Viral spread via F-mediated cell-cell fusion requires that the henipavirus F protein is cleaved to an active form by cathepsin L in the endosomes, and this cleavage is pH dependent (6, 17, 18, 19). Reduced henipavirus spread observed in the presence of chloroquine led to speculation that chloroquine prevents proteolytic cleavage of henipavirus F, either by directly inhibiting cathepsin L or by having an effect on endosomal pH, and without this step, virions are not infectious (20). Obviously, there is a difference between the in vivo and the in vitro results achieved with chloroquine treatment of NiV infection, but the reason for the discrepancy is unknown. However, a similar outcome has been reported for influenza treatment with chloroquine (22).

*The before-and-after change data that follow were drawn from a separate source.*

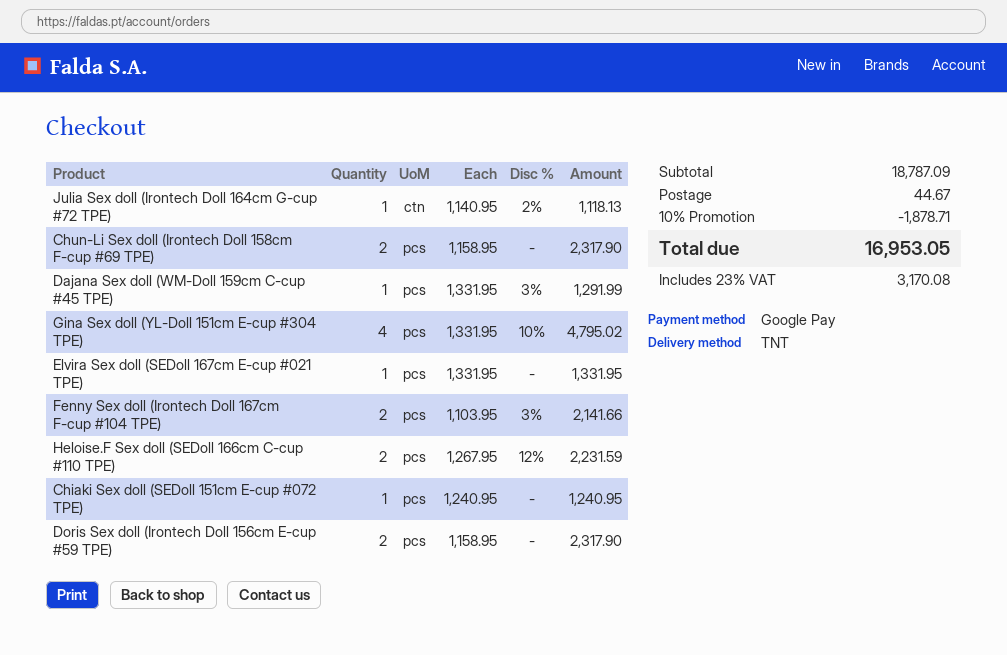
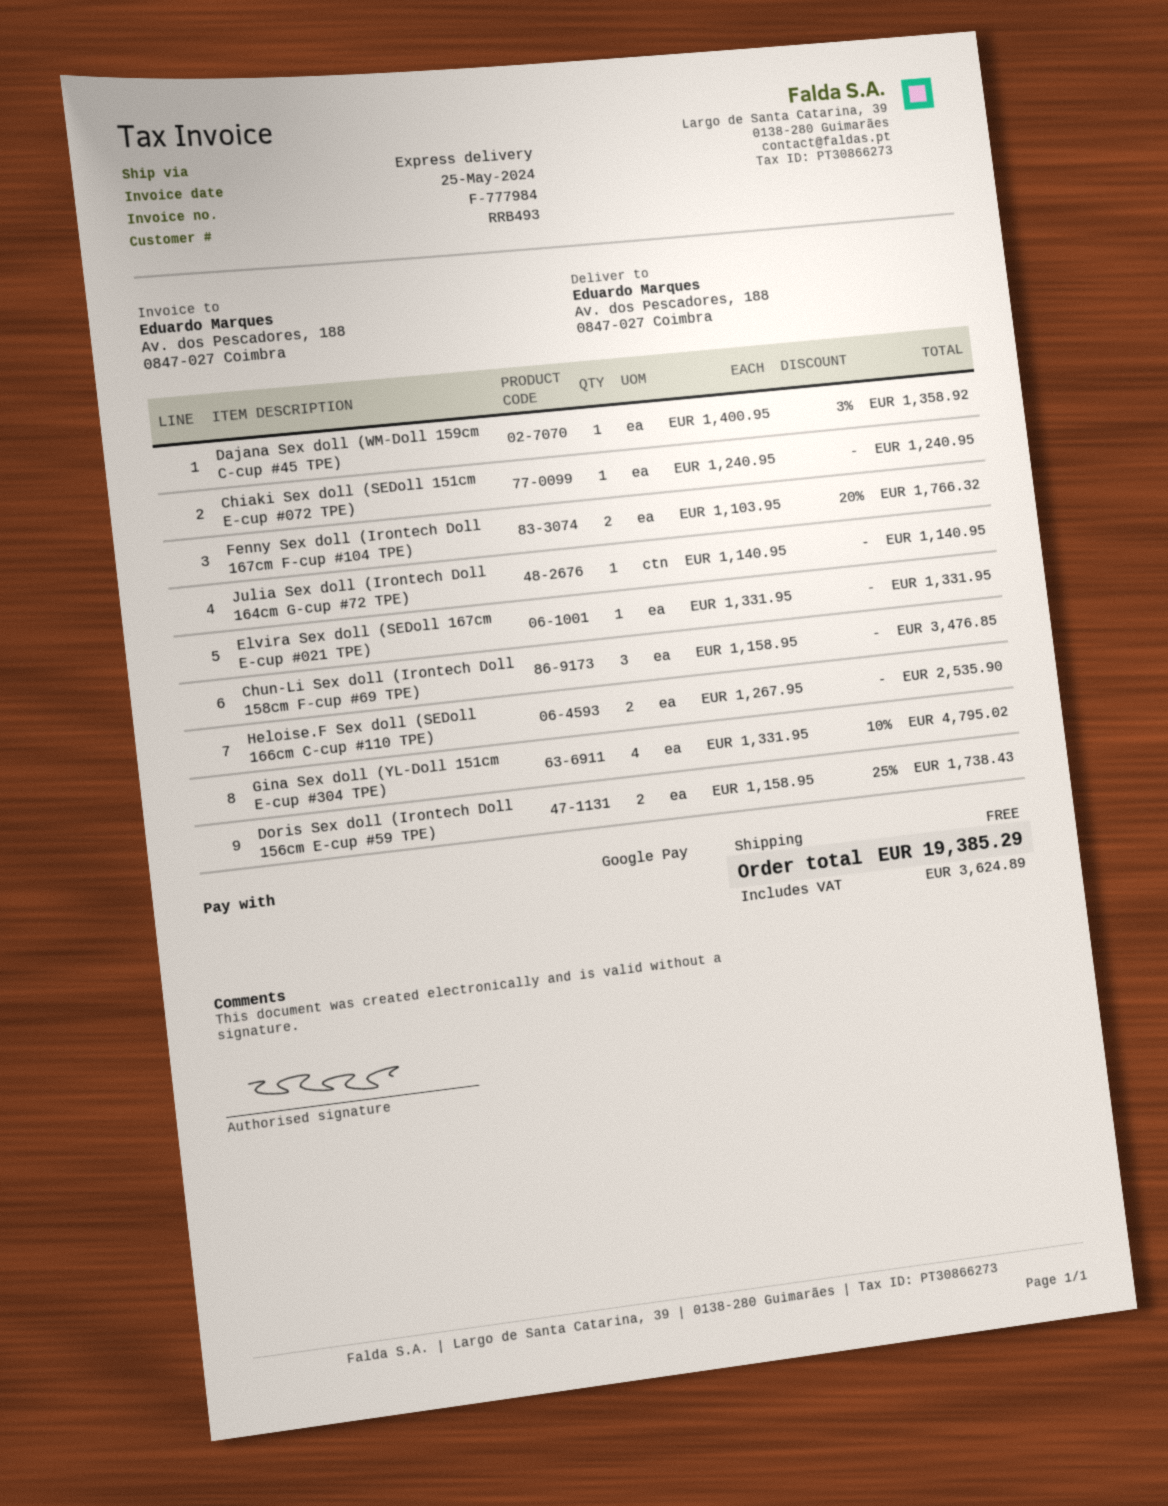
shipping method: TNT -> express
Julia Sex doll (Irontech Doll 164cm G-cup #72 TPE): 1 x 1140.95 - 2% = 1118.13 -> 1 x 1140.95 = 1140.95
Chun-Li Sex doll (Irontech Doll 158cm F-cup #69 TPE): 2 x 1158.95 = 2317.90 -> 3 x 1158.95 = 3476.85
Dajana Sex doll (WM-Doll 159cm C-cup #45 TPE): 1 x 1331.95 - 3% = 1291.99 -> 1 x 1400.95 - 3% = 1358.92
Fenny Sex doll (Irontech Doll 167cm F-cup #104 TPE): 2 x 1103.95 - 3% = 2141.66 -> 2 x 1103.95 - 20% = 1766.32
Heloise.F Sex doll (SEDoll 166cm C-cup #110 TPE): 2 x 1267.95 - 12% = 2231.59 -> 2 x 1267.95 = 2535.90
Doris Sex doll (Irontech Doll 156cm E-cup #59 TPE): 2 x 1158.95 = 2317.90 -> 2 x 1158.95 - 25% = 1738.43
discount: 10% = 1878.71 -> none
shipping: 44.67 -> 0.00
tax: 3170.08 -> 3624.89
total: 16953.05 -> 19385.29

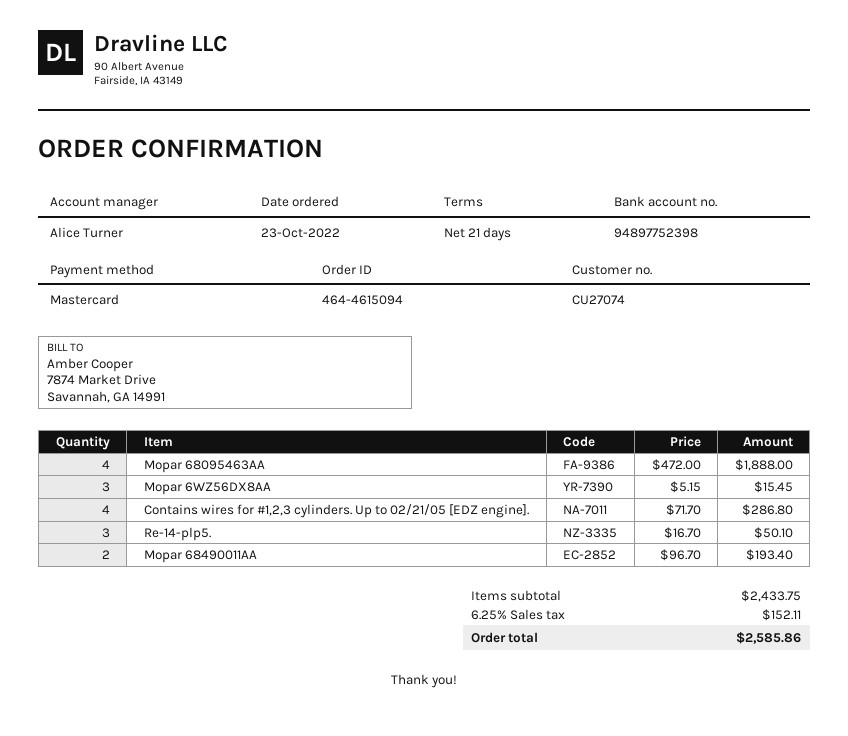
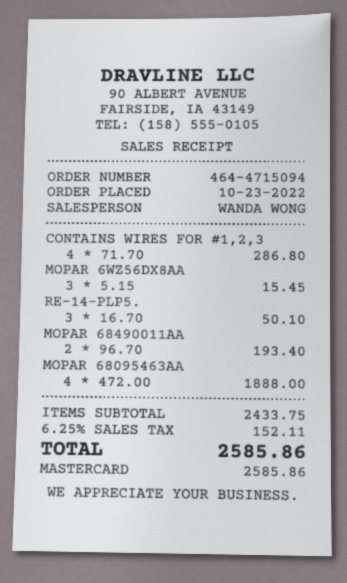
order number: 464-4615094 -> 464-4715094
sales rep: Alice Turner -> WANDA WONG

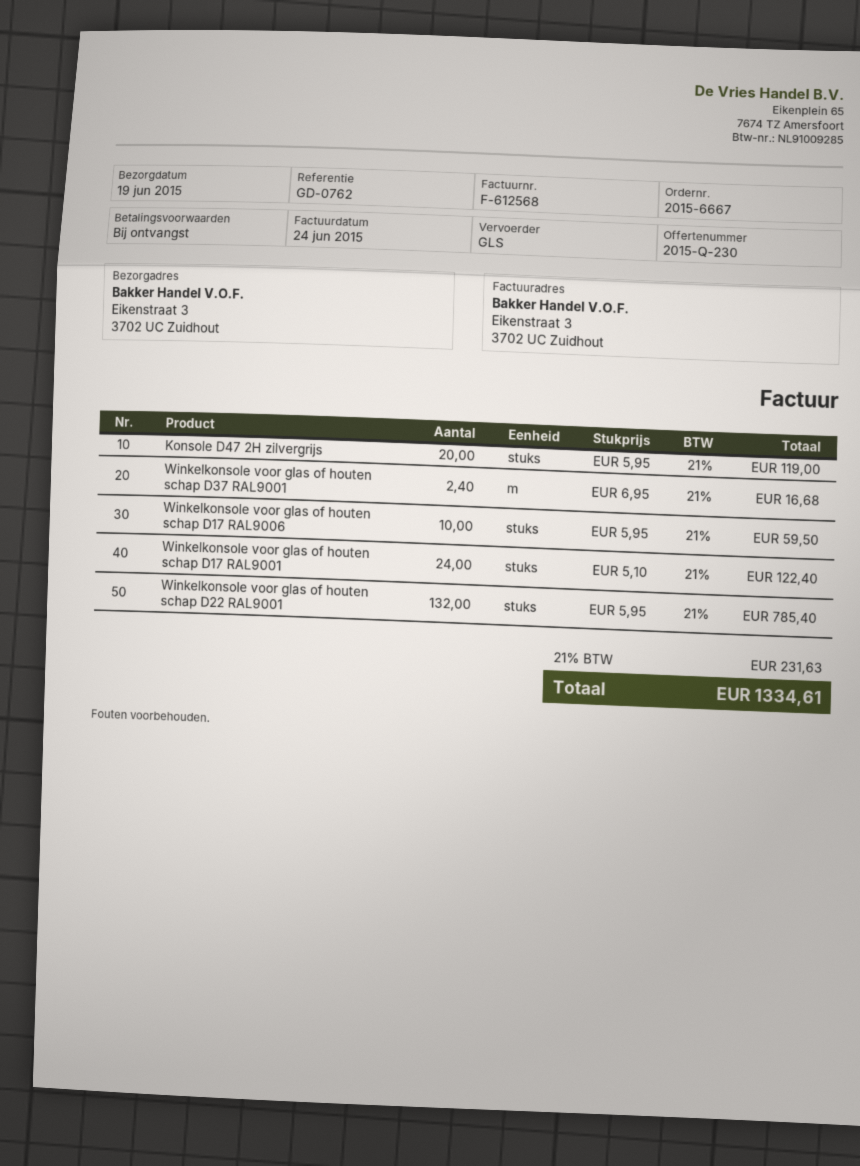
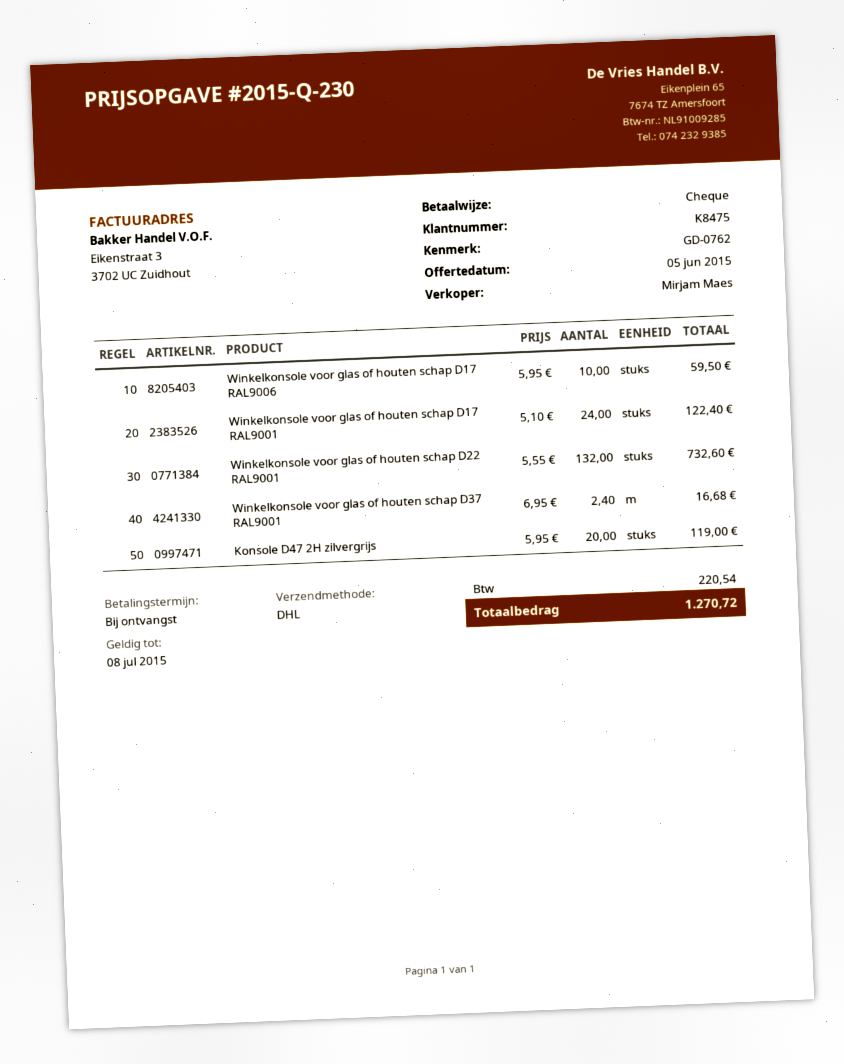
shipping method: GLS -> DHL
Winkelkonsole voor glas of houten schap D22 RAL9001: 132 x 5.95 = 785.40 -> 132 x 5.55 = 732.60
tax: 231.63 -> 220.54
total: 1334.61 -> 1270.72

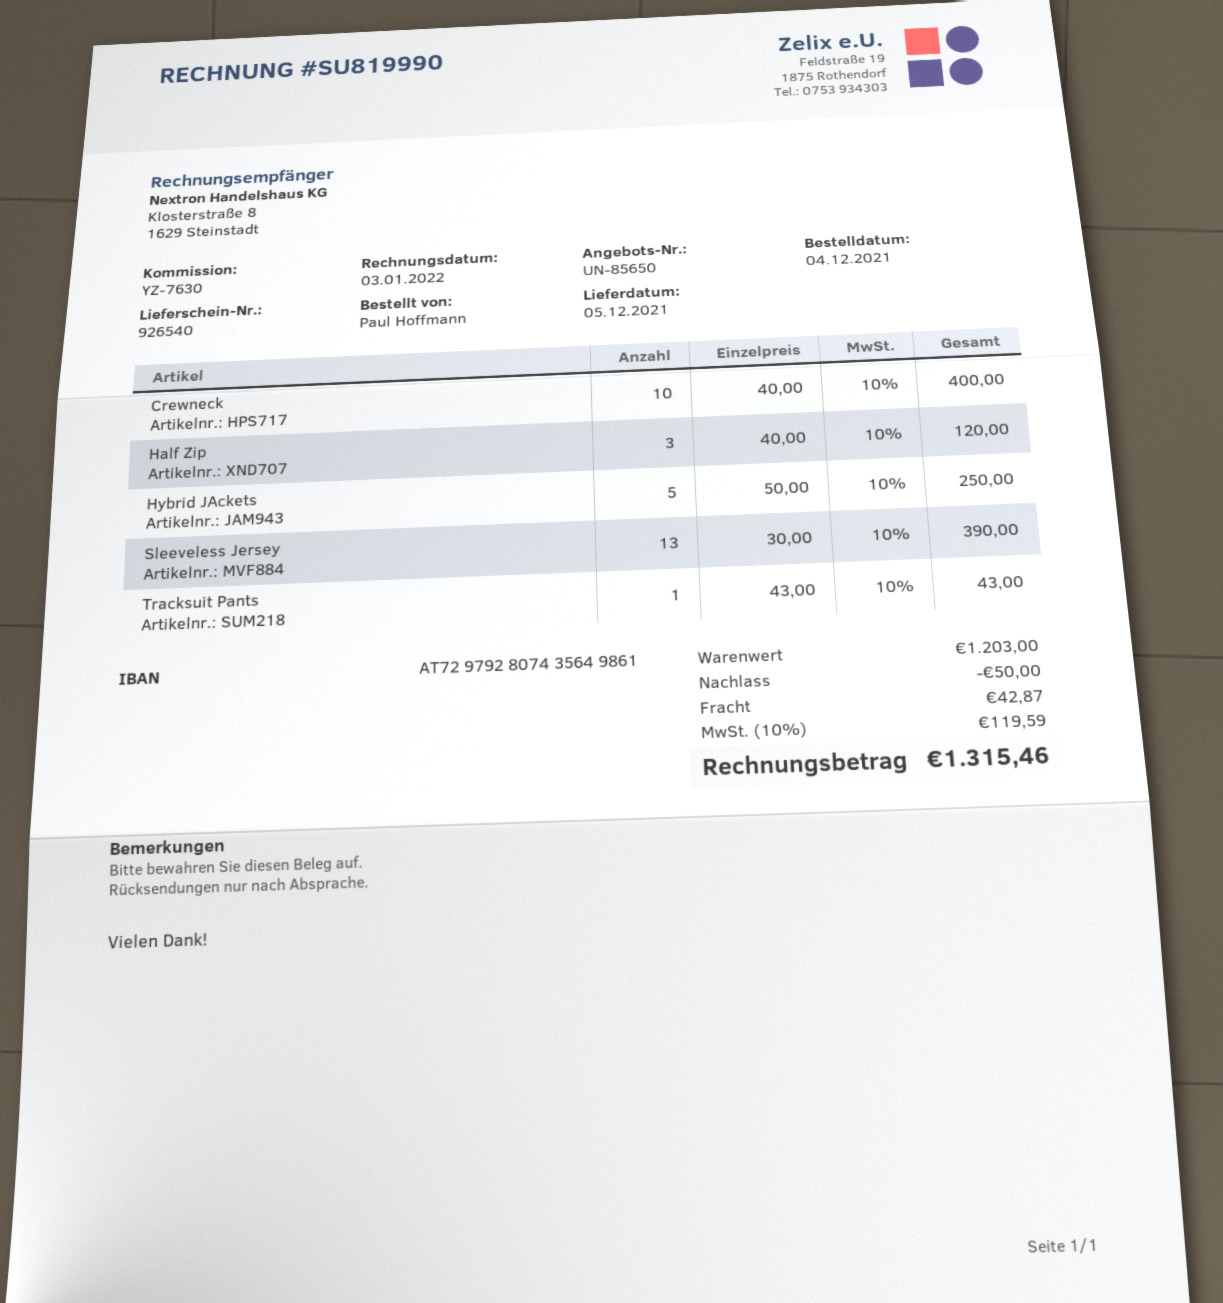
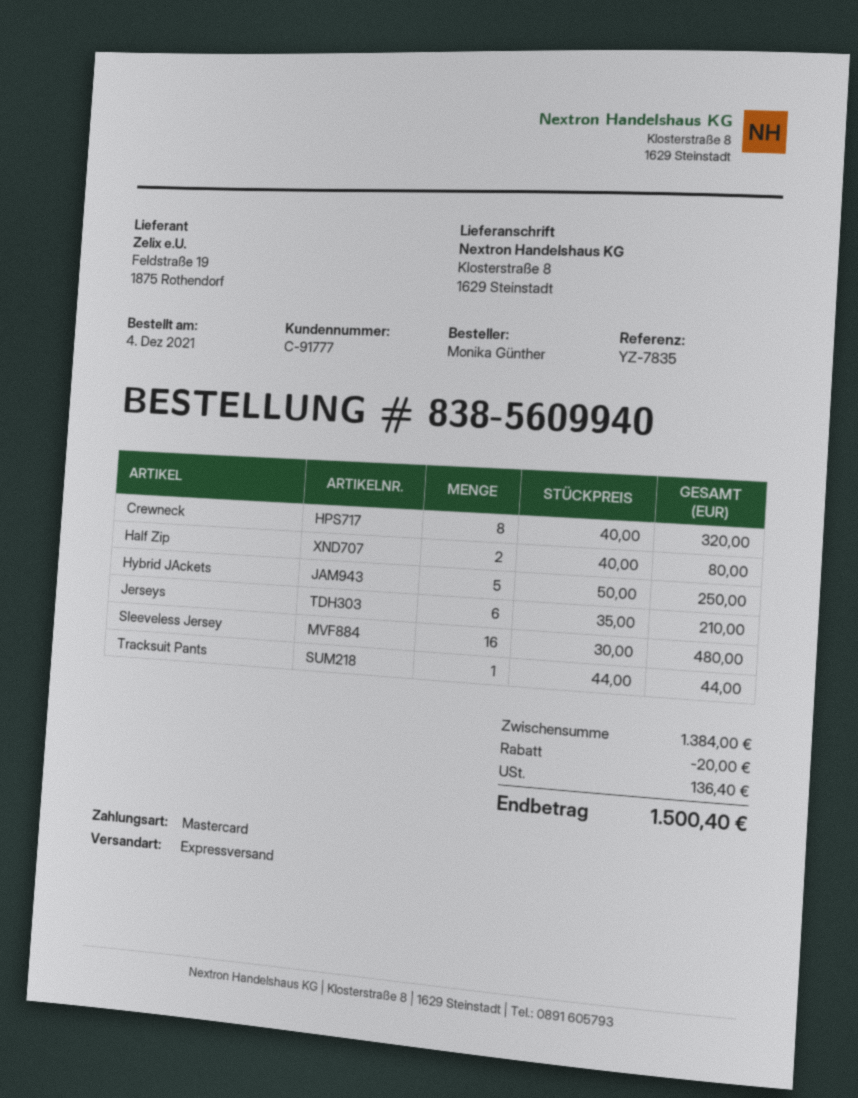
reference: YZ-7630 -> YZ-7835
ordered by: Paul Hoffmann -> Monika Günther
Crewneck: 10 x 40.00 = 400.00 -> 8 x 40.00 = 320.00
Half Zip: 3 x 40.00 = 120.00 -> 2 x 40.00 = 80.00
Sleeveless Jersey: 13 x 30.00 = 390.00 -> 16 x 30.00 = 480.00
Tracksuit Pants: 1 x 43.00 = 43.00 -> 1 x 44.00 = 44.00
Jerseys: none -> 6 x 35.00 = 210.00
subtotal: 1203.00 -> 1384.00
discount: 50.00 -> 20.00
shipping: 42.87 -> none
tax: 119.59 -> 136.40
total: 1315.46 -> 1500.40

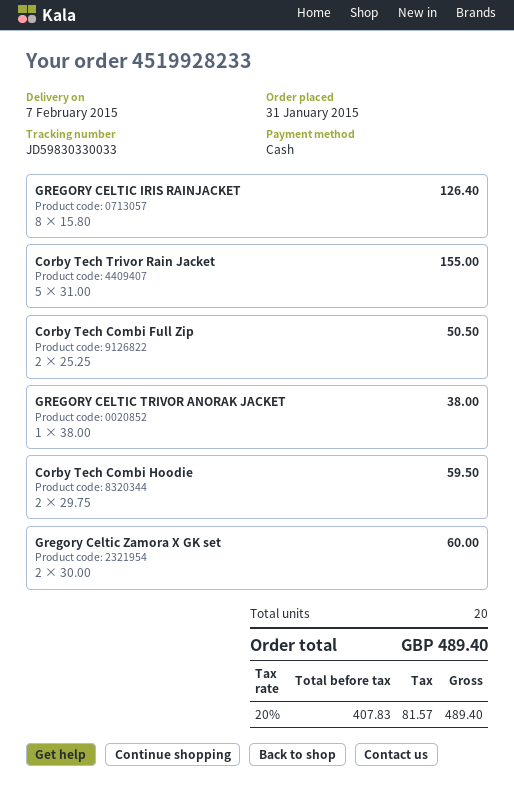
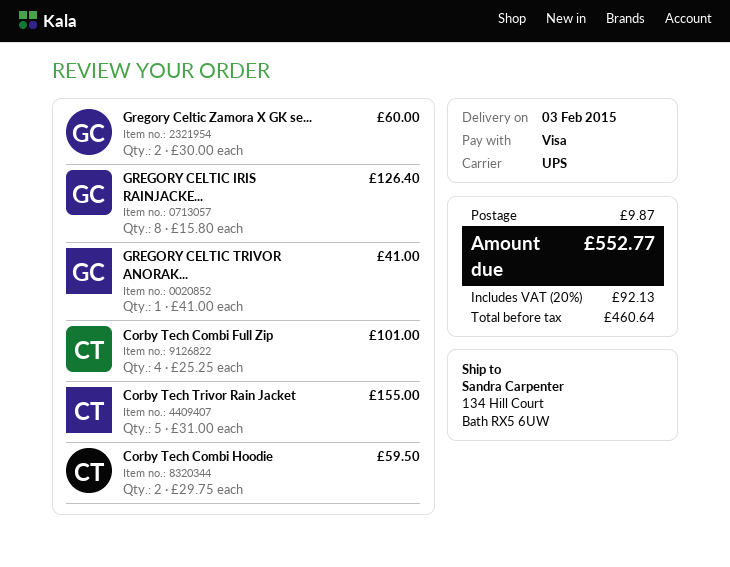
delivery date: 2015-02-07 -> 2015-02-03
payment method: cash -> Visa
Corby Tech Combi Full Zip: 2 x 25.25 = 50.50 -> 4 x 25.25 = 101.00
GREGORY CELTIC TRIVOR ANORAK JACKET: 1 x 38.00 = 38.00 -> 1 x 41.00 = 41.00
shipping: none -> 9.87
net: 407.83 -> 460.64
tax: 20% = 81.57 -> 20% = 92.13
total: 489.40 -> 552.77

Although chloroquine was effective in preventing the spread of NiV infection in vitro, it did not prevent the spread of NiV infection in vivo when used as either a prophylactic or a postexposure therapeutic. By a range of measures employed in the present study, NiV replication and pathology were unaltered between the treatment and control groups of animals. We confirmed that chloroquine was active against NiV in vitro and established that all ferrets at the time of euthanasia had estimated serum concentrations of chloroquine greater than that required for anti NiV activity in vitro. From these observations, we conclude that chloroquine is not likely to be a useful drug in the treatment of henipavirus infections.
This work was supported by NIH grant 1 U01 AI077995-01.
Published ahead of print on 16 September 2009.
†The authors have paid a fee to allow immediate free access to this article.